Second, if you want to use a certain schema for rendering your output, simply attach it to request as request.render_schema in your view:

@view_config(route_name='marshmallow_integrated', renderer='json2')
def get_user_marshmallow_integrated(request):
    user = DBSession.query(User).filter_by(name="Bruce Wayne").one()

    if random.randint(0, 1):
        request.render_schema = UserSchema()
    else:
        request.render_schema = UserSchema(exclude=("id", "created_at"))

    return user

Note that I've defined the SchemaJsonRenderer as renderer json2 in __init__.py, so the code for our example can use both renderers separately. And just like that (yes, I know, it took a while) you can render your SQLAlchemy-objects to JSON simply by attaching a schema as request.render_schema in your view.

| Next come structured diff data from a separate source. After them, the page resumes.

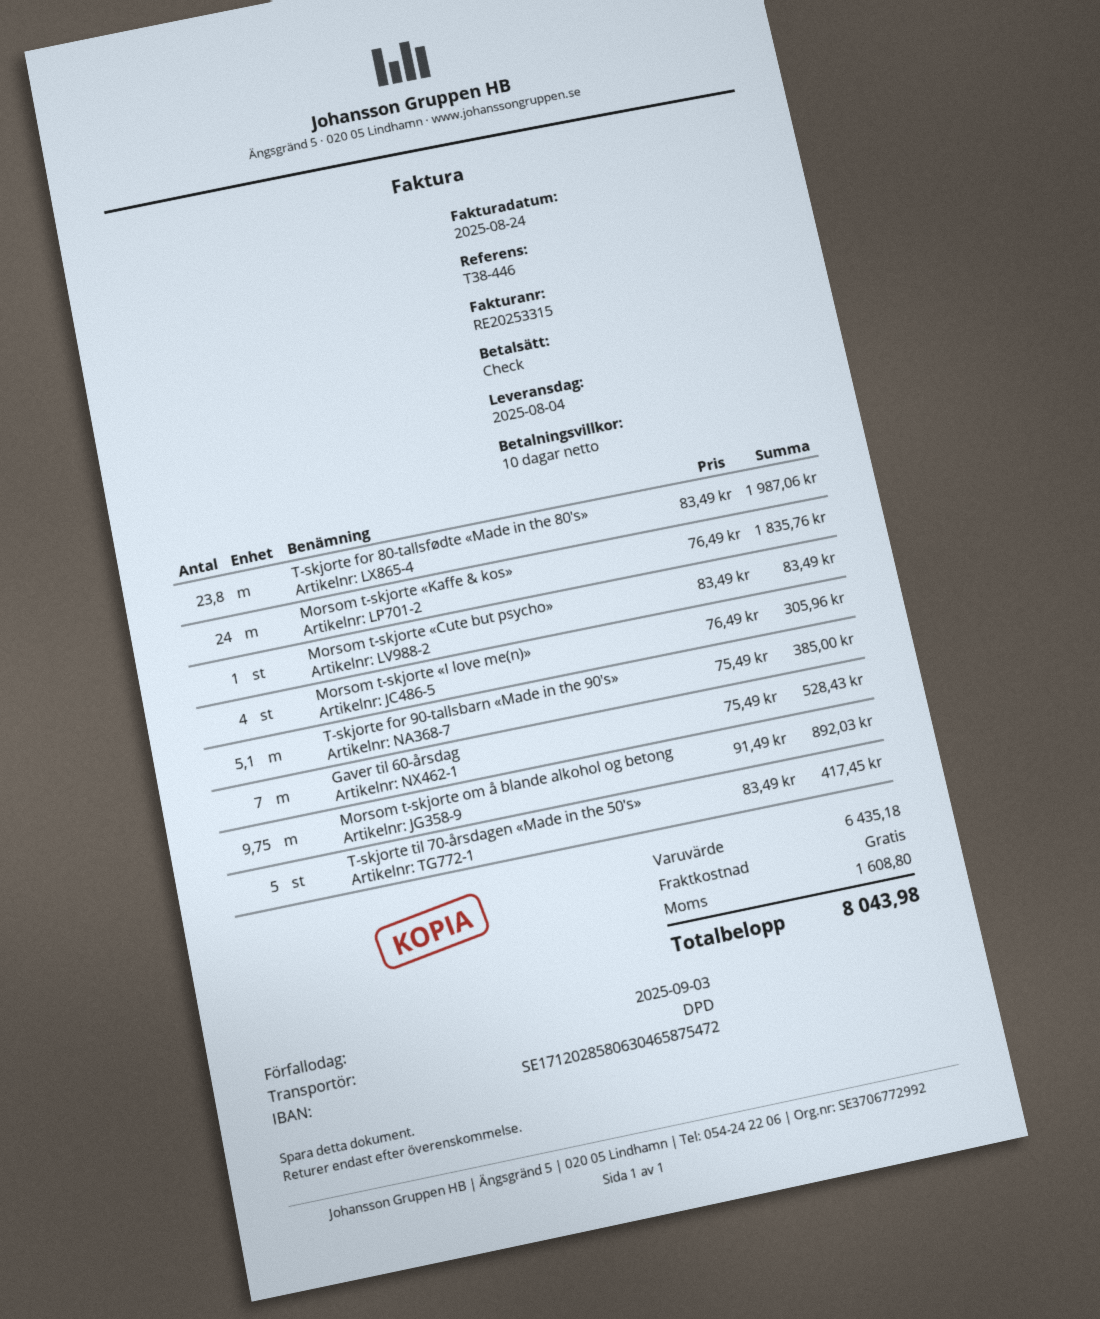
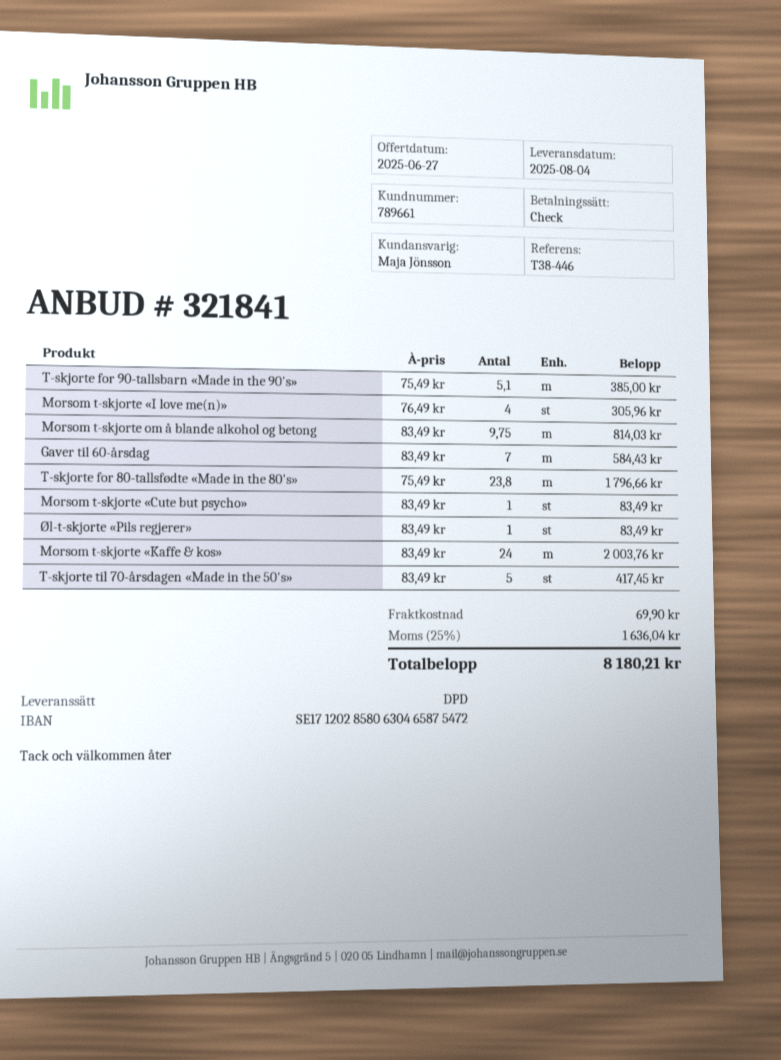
T-skjorte for 80-tallsfødte «Made in the 80's»: 23.8 x 83.49 = 1987.06 -> 23.8 x 75.49 = 1796.66
Morsom t-skjorte «Kaffe & kos»: 24 x 76.49 = 1835.76 -> 24 x 83.49 = 2003.76
Gaver til 60-årsdag: 7 x 75.49 = 528.43 -> 7 x 83.49 = 584.43
Morsom t-skjorte om å blande alkohol og betong: 9.75 x 91.49 = 892.03 -> 9.75 x 83.49 = 814.03
Øl-t-skjorte «Pils regjerer»: none -> 1 x 83.49 = 83.49
shipping: 0.00 -> 69.90
tax: 1608.80 -> 1636.04
total: 8043.98 -> 8180.21

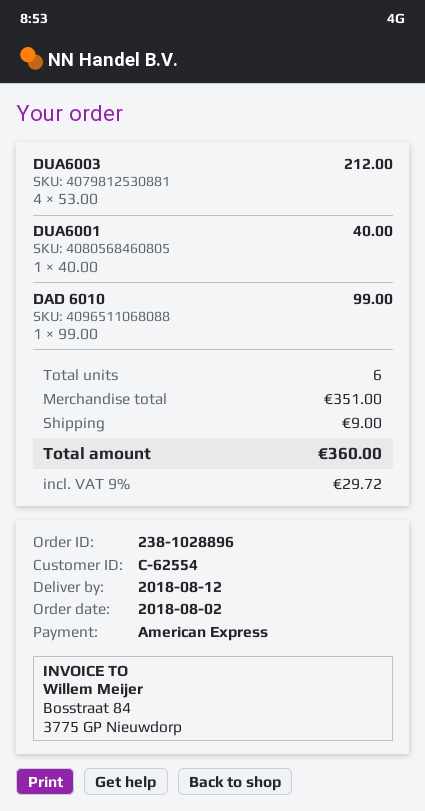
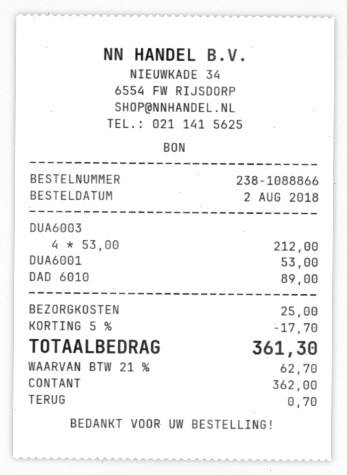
order number: 238-1028896 -> 238-1088866
payment method: American Express -> cash
DUA6001: 1 x 40.00 = 40.00 -> 1 x 53.00 = 53.00
DAD 6010: 1 x 99.00 = 99.00 -> 1 x 89.00 = 89.00
discount: none -> 5% = 17.70
shipping: 9.00 -> 25.00
tax: 9% = 29.72 -> 21% = 62.70
total: 360.00 -> 361.30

By the way, you can find the complete source-code of this blog post at: https://github.com/martinstein/json-example

The commits follow the narrative of this post so you can follow step by step if you want. The most up to date commit contains all the approaches mentioned above. They are available at the routes "basic", "custom", "sqlalchemy_simple", "sqlalchemy_marshmallow" and "marshmallow_integrated". When you clone the repository, don't forget to run these commands once:

# instead of the next line, you can also use: pip install -e .
python setup.py develop
initialize_json-example_db development.ini

And then simply run your local server with

pserve development.ini

The source-code of the repository is not necessarily structured in a way that you would/should structure a larger project. For example, I wouldn't normally put all SQLAlchemy-related classes in a single models.py file. However, I've kept the code structure intentionally simple for this example to demonstrate the concepts.